What you should do: Your output should be an exact copy of the records, with no pictures in it.

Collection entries
────────────────

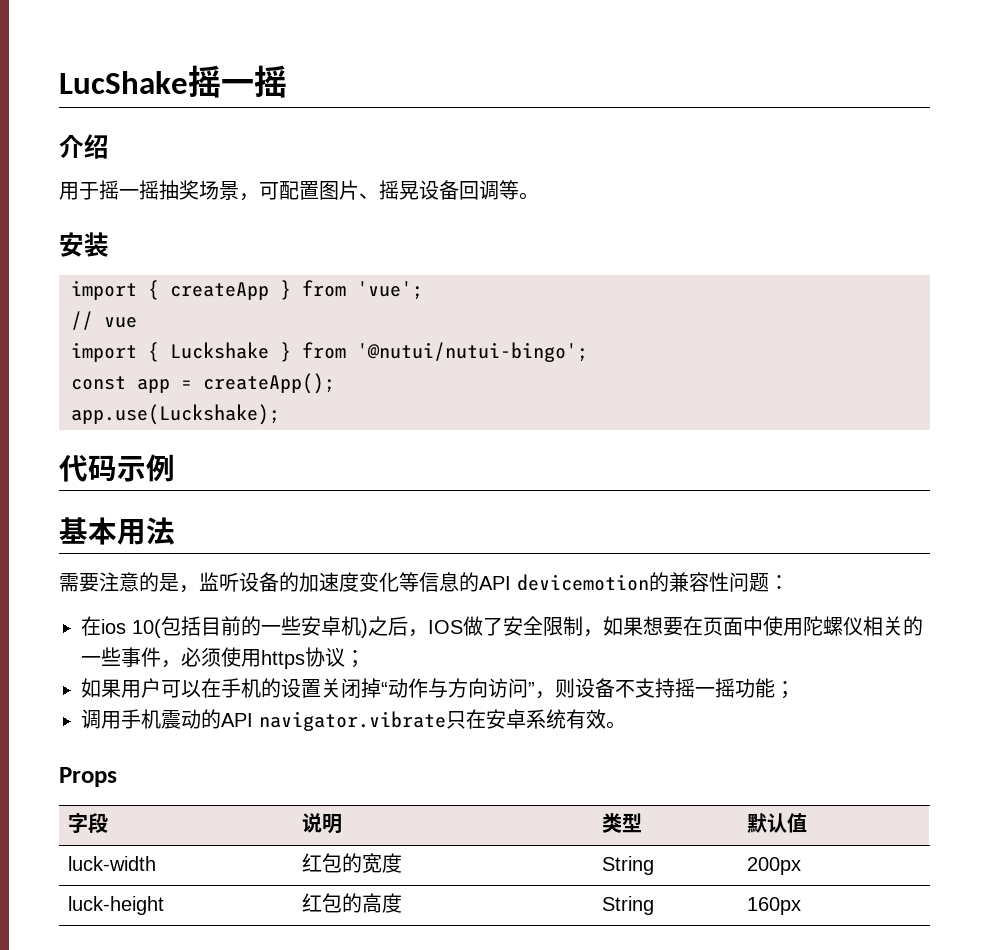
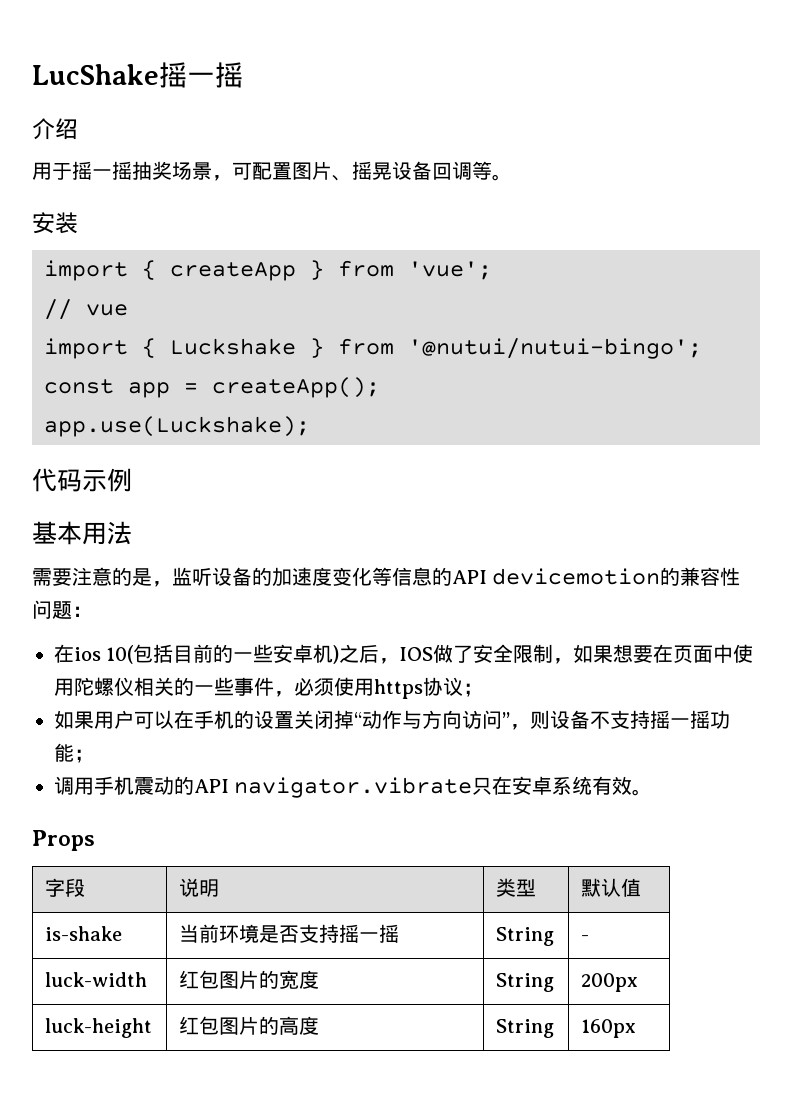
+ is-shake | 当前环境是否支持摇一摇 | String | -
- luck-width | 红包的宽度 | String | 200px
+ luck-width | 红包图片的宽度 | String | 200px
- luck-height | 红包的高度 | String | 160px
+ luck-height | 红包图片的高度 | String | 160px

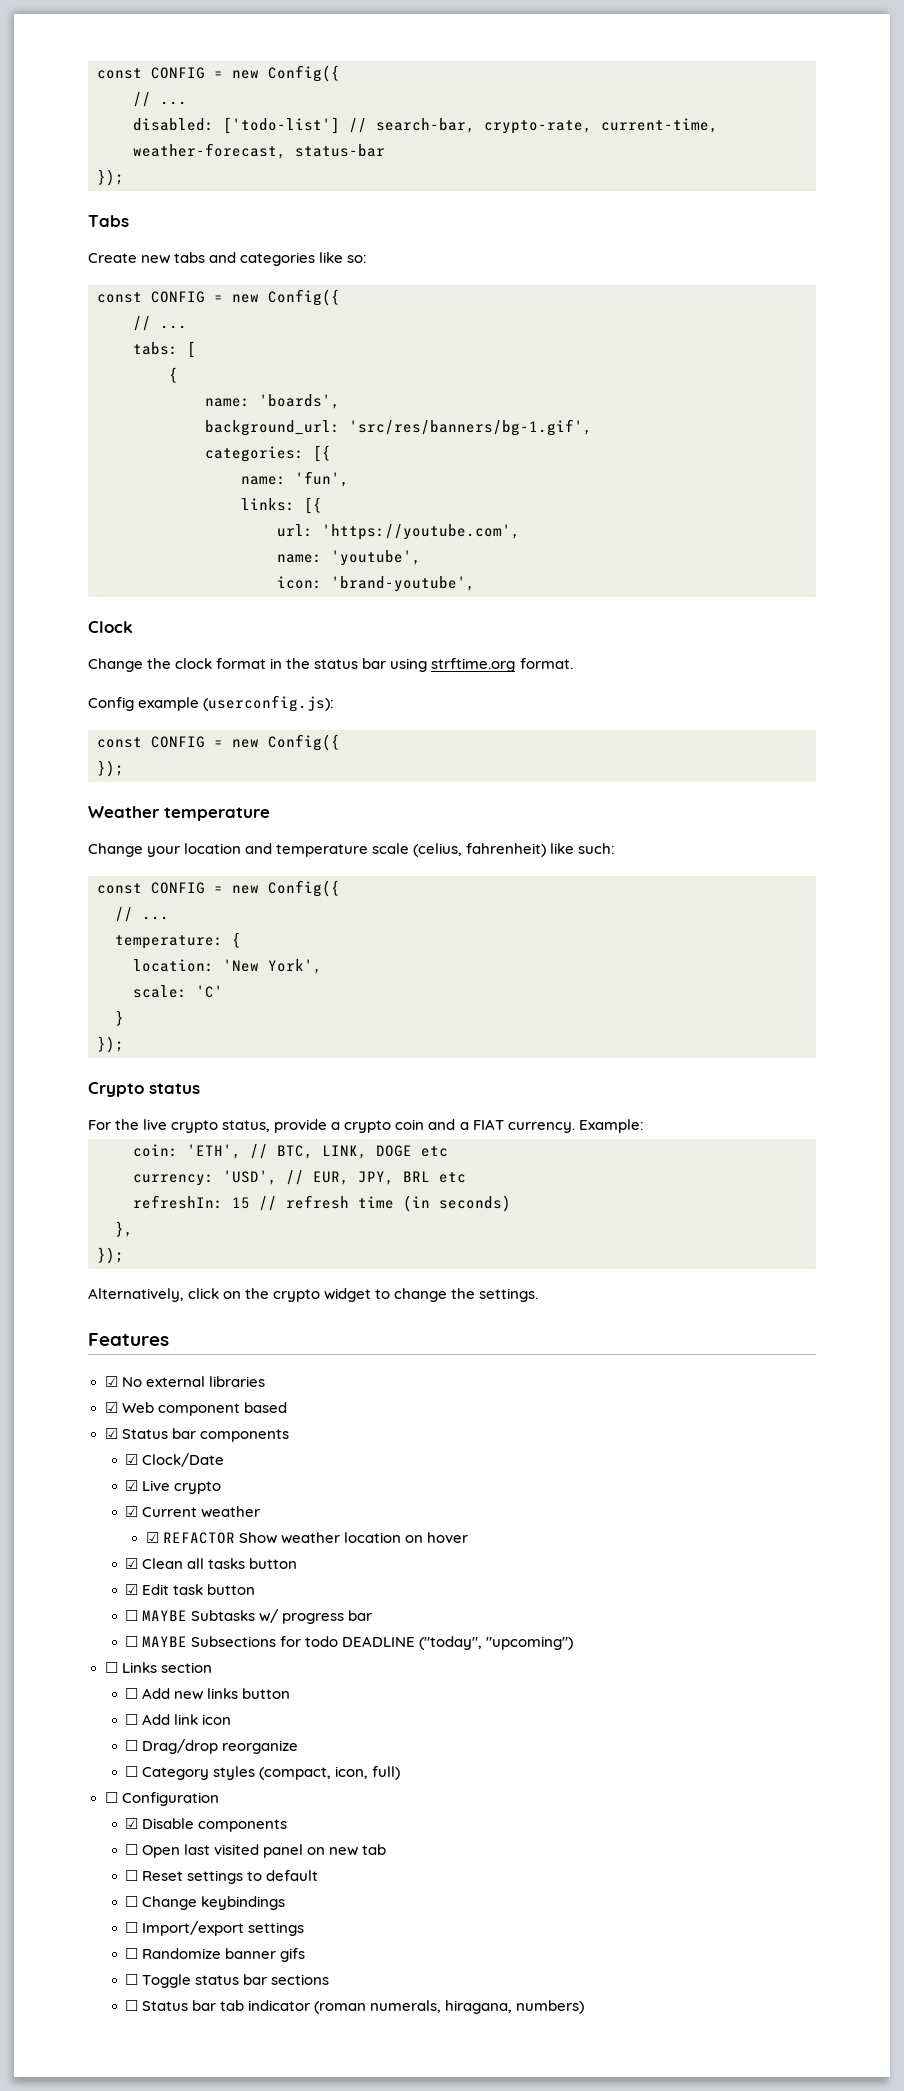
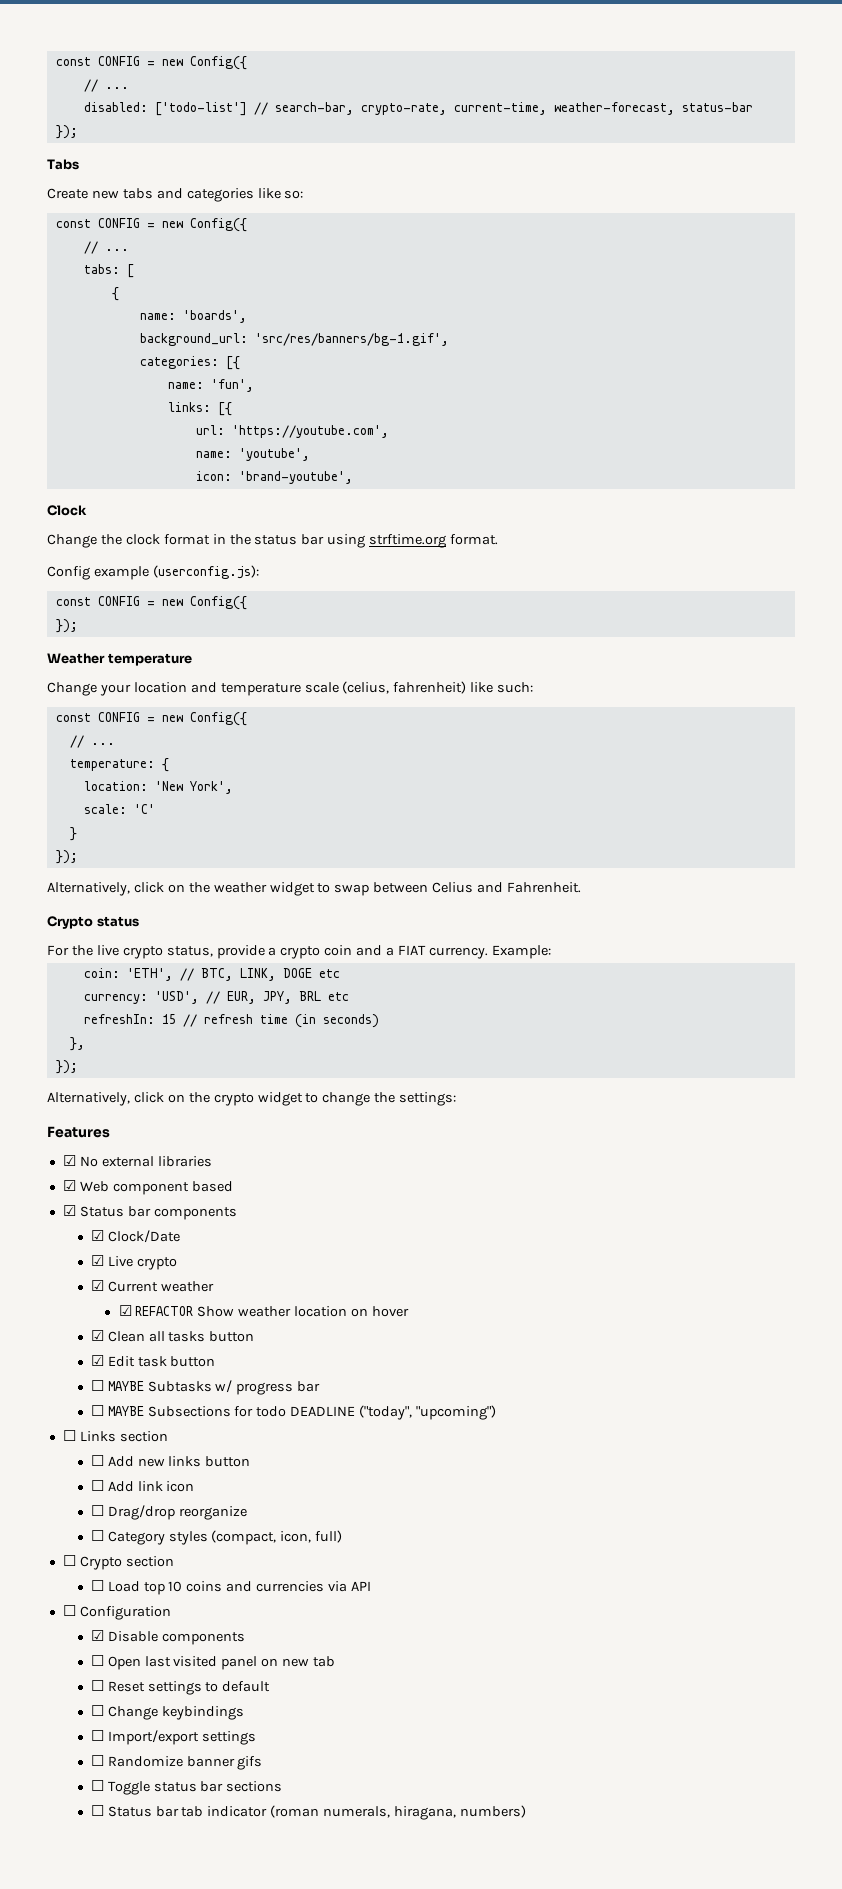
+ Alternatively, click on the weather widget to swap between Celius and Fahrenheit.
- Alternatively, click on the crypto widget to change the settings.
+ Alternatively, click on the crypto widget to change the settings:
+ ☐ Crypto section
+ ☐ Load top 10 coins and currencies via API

────────────────

Answer to this problem:
+ is-shake | 当前环境是否支持摇一摇 | String | -
- luck-width | 红包的宽度 | String | 200px
+ luck-width | 红包图片的宽度 | String | 200px
- luck-height | 红包的高度 | String | 160px
+ luck-height | 红包图片的高度 | String | 160px

+ Alternatively, click on the weather widget to swap between Celius and Fahrenheit.
- Alternatively, click on the crypto widget to change the settings.
+ Alternatively, click on the crypto widget to change the settings:
+ ☐ Crypto section
+ ☐ Load top 10 coins and currencies via API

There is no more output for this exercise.